In December of 2008, a study was released that showed married women in Japan who live with their in-laws are at higher risk of suffering a heart attack. Another study released last year confirmed that in-laws were one of the leading cause of divorce among Indian, Chinese, and Malay couples in Malaysia. But I'm sure this idea has a wider reach and can be applicable to many married Asian American women who have close contact with their in-laws.
We just got through a particularly rough visit with my mother-in-law. It isn't just that nice comments don't come easily to her. I've been dealing with that with my own family my entire life; I can live with it. It's that everything that comes out of her mouth when I'm around is a commentary on everything I'm doing wrong as a mother and wife, and she compulsively nitpicks the way my husband and I parent our daughter. Criticizing is such second nature to her that she doesn't even realize she's doing it. While my husband is not afraid to go to battle with her for me, she has a tendency to act incredulous and hurt whenever we tell her that she's offended us (which, during her visits, can be daily).
The Asian monster-in-law is actually a well-known motif, as evidenced by this Ikea commercial.
I have found a little bit of solace in the fact that this issue is not exclusive to my experience. I called my mom to vent during my mother-in-law's visit, and she told me about the many times my aunt was sent to the hospital for chest pains during her mother-in-law's visits. And a quick search on "Korean mother-in-law" turned up this gem on Stuff Korean Moms Like:
One time I didn't wash a dish (yes, one dish) that I used at my ex-boyfriend's house and his mother called me a whore, and yes, he called to tell me.
This may be a cultural issue -- Disgrasian has explored at length the judgmental and overbearing nature of Hardass Asian Parents, so it's not hard to imagine the burden of marrying into a Hardass Asian Family. But daughters-in-law shoulder a special burden -- and for Asian American women married to Asian American men, there is a surprising cultural gap that can be difficult and confusing to bridge.
As second-generation women, we grow up with our parents' cultural traditions, but we're also told that we are growing up without the patriarchal baggage of our parents' countries of origin. Has your mom ever told you that women back home had it much worse? Then again, my mother-in-law seems to hold me to a much harsher set of standards than she held for herself. And it's not uncommon for double standards and different gender politics to be employed in the same family by the same set of parents, depending on whether it's their sons' interests they're advancing or their daughters.' I've even heard of Asian moms encouraging their daughters to out-marry just so that they may avoid dealing with sexist expectations from both Asian American men and their old school mothers -- which overlooks the possibility that sexism can exist in interracial relationships.
The monster-in-law is a seemingly universal trope, one that crosses cultural lines. Hell, Jennifer Lopez and Jane Fonda starred in a movie all about it.
In any case, dealing with in-laws is dicey. Some women fight with their mothers-in-law hard and often. Some would rather shut up to keep the peace at home at the expense of their own health. And some women are driven to divorce because of their in-laws. Ideally, we recite our vows to one person and we promise to love that person for better or for worse. But how are we supposed to deal when our partners' parents are over-involved and over-opinionated?
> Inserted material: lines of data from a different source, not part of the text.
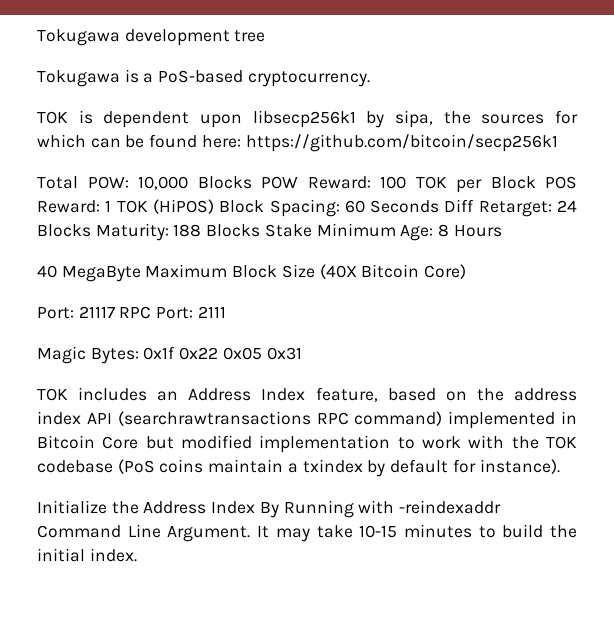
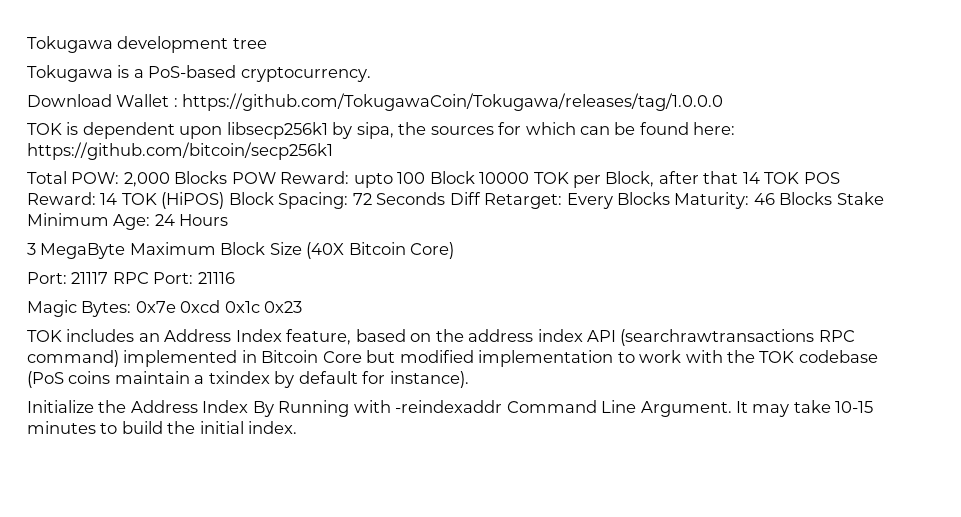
(370, 79) none -> [27,93,724,111] // Download Wallet : https://github.com/TokugawaCoin/Tokugawa/releases/tag/1.0.0.0
[138,176,188,190] 10,000 -> [123,172,170,187] 2,000
[380,176,536,193] 100 TOK per Block -> [353,171,800,188] upto 100 Block 10000 TOK per Block, after that 14 TOK
[105,200,112,212] 1 -> [100,193,118,205] 14
[344,200,365,213] 60 -> [352,193,372,205] 72
[557,200,577,212] 24 -> [566,193,613,209] Every
[173,224,202,237] 188 -> [753,193,775,205] 46
[438,224,450,237] 8 -> [154,214,175,226] 24
[37,265,57,278] 40 -> [27,243,36,255] 3
[197,306,226,318] 2111 -> [197,272,235,284] 21116
[143,346,302,360] 0x1f 0x22 0x05 0x31 -> [135,300,303,313] 0x7e 0xcd 0x1c 0x23

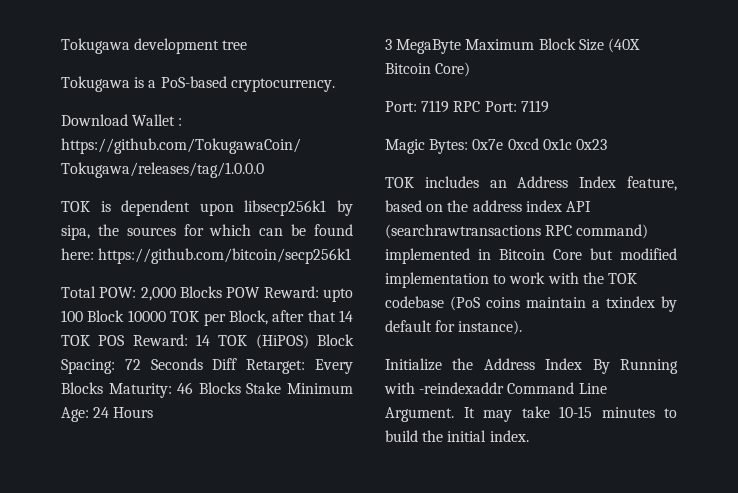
[71,272,109,284] 21117 -> [421,100,450,113] 7119
[197,272,235,284] 21116 -> [520,100,549,113] 7119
I've asked my husband for some insight, something to help me understand where his mom was coming from. At first, the only consolation he could offer was that there was no pleasing his mother -- in her eyes there would always be something wrong with me, and she would like any woman better than the one he was with. But this afternoon he delved a little deeper. "Sometimes immigrant moms are just resentful of what they had to go through," he noted. After all, I'm not the one who left Korea and married a white guy from the midwest who would end up being an absent dad. While absorbing my mother-in-law's criticism isn't exactly a walk in the park, it isn't quite the same crap she must have dealt with when she was raising my husband.
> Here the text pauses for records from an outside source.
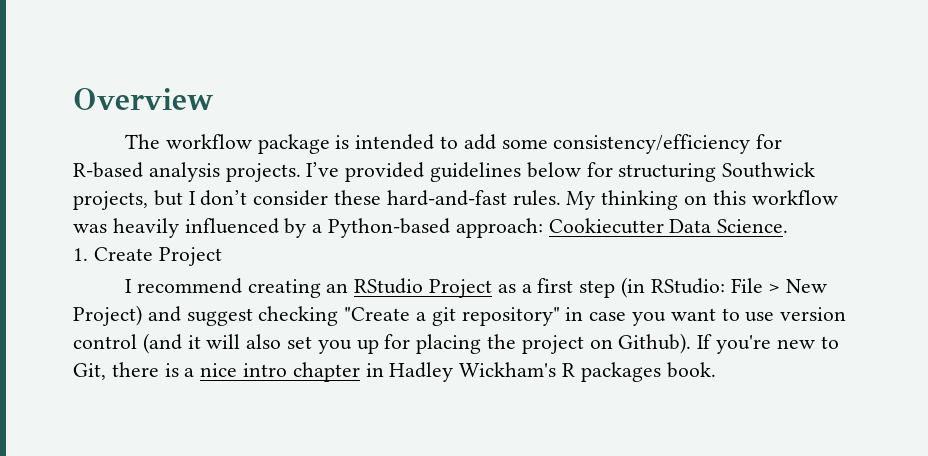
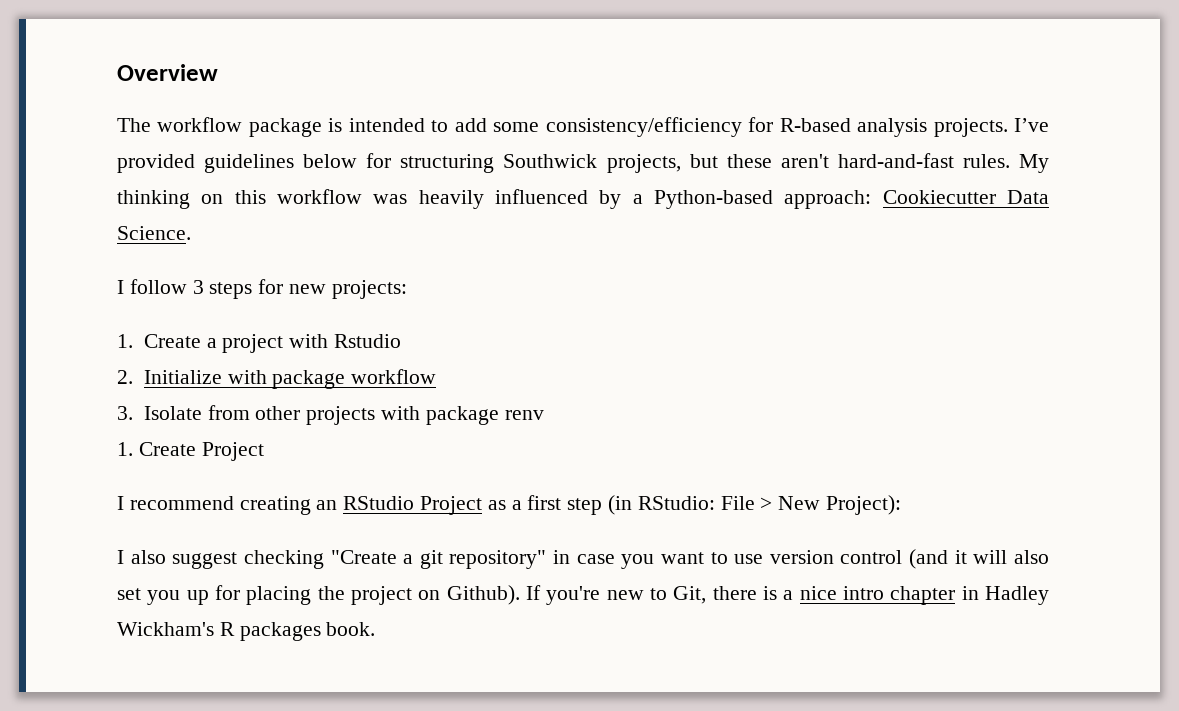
[188,190,382,206] I don’t consider these -> [726,154,829,168] these aren't
(789, 226) none -> [117,279,407,299] [117,334,401,353] [117,369,437,389] [117,405,544,425] // I follow 3 steps for new projects: // 1. Create a project with Rstudio // 2. Initialize with package workflow // 3. Isolate from other projects with package renv
[73,305,181,326] Project) and -> [826,495,902,515] [117,550,166,564] Project): // I also

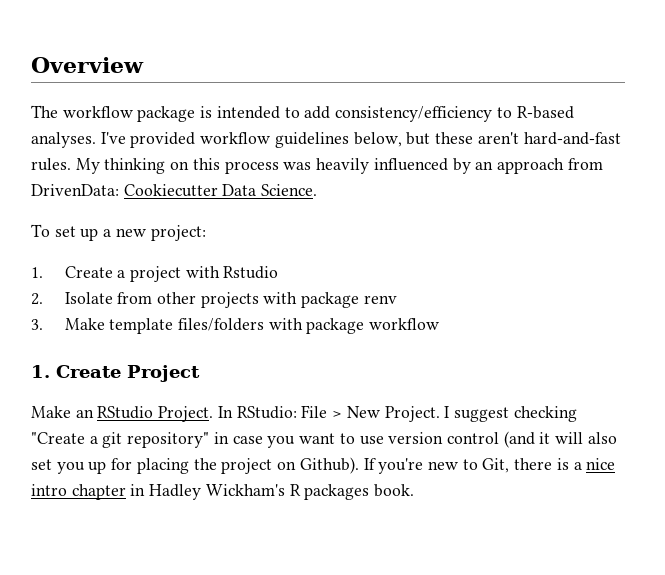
[493,117,1049,137] [117,153,681,173] some consistency/efficiency for R-based analysis projects. I’ve provided guidelines below for structuring Southwick projects, -> [335,106,574,122] [31,132,402,148] consistency/efficiency to R-based analyses. I've provided workflow guidelines below,
[277,189,362,204] workflow -> [224,161,279,174] process
[632,190,872,209] a Python-based approach: -> [475,158,603,174] [31,184,119,196] an approach from DrivenData:
[117,279,407,299] I follow 3 steps for new projects: -> [31,224,206,241] To set up a new project:
[143,369,437,389] [117,406,133,420] Initialize with package workflow // 3. -> (43, 299) none
[117,442,264,461] [117,495,633,515] 1. Create Project // I recommend creating an RStudio Project as a first step (in -> [31,318,440,334] [31,365,200,382] [31,406,233,422] 3. Make template files/folders with package workflow // 1. Create Project // Make an RStudio Project. In
[826,495,902,515] [117,550,166,564] Project): // I also -> [384,406,450,422] Project. I

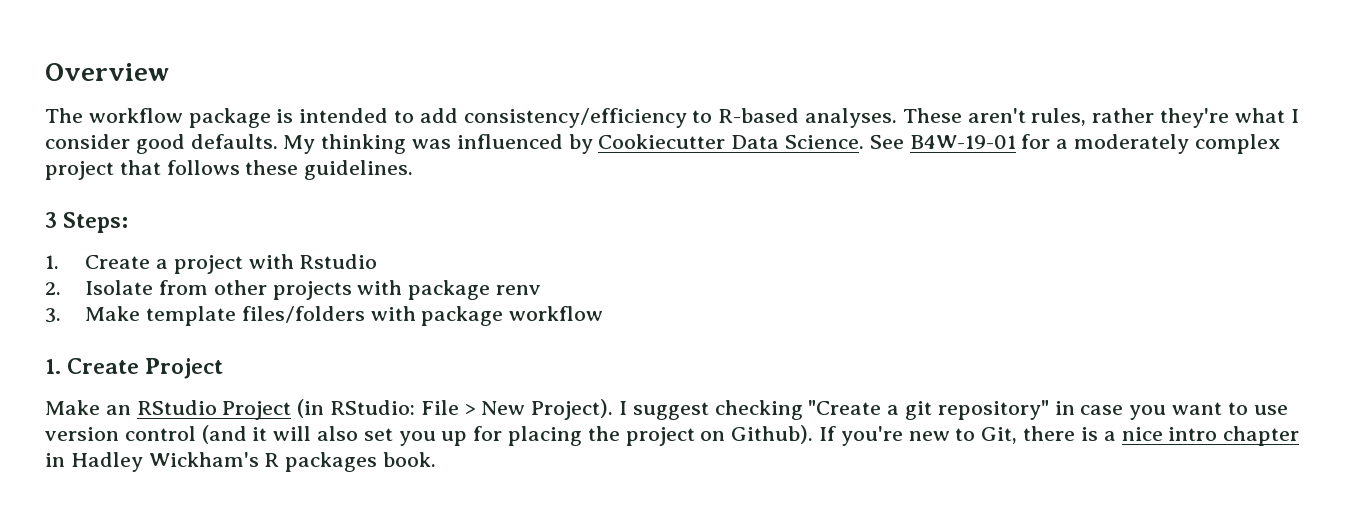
[100,132,621,148] [31,158,603,174] [31,184,318,197] [31,224,206,241] I've provided workflow guidelines below, but these aren't hard-and-fast rules. My thinking on this process was heavily influenced by an approach from DrivenData: Cookiecutter Data Science. // To set up a new project: -> [902,108,1299,128] [45,134,1280,154] [45,160,414,180] [45,212,129,233] These aren't rules, rather they're what I consider good defaults. My thinking was influenced by Cookiecutter Data Science. See B4W-19-01 for a moderately complex project that follows these guidelines. // 3 Steps:
[158,406,233,422] Project. In -> [222,399,325,420] Project (in
[384,406,440,422] Project. -> [531,399,614,420] Project).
As for how I cope? I let her speak her piece, I nod and smile, and go back to the way I've always done things after she leaves. While I spend at least one night of each of her visits locked in a bathroom and sobbing, I try keep the peace at home and remind myself that she does things out of love for her son and her granddaughter. And while I may be telling myself an outright lie, I also like to tell myself that she probably doesn't hate me.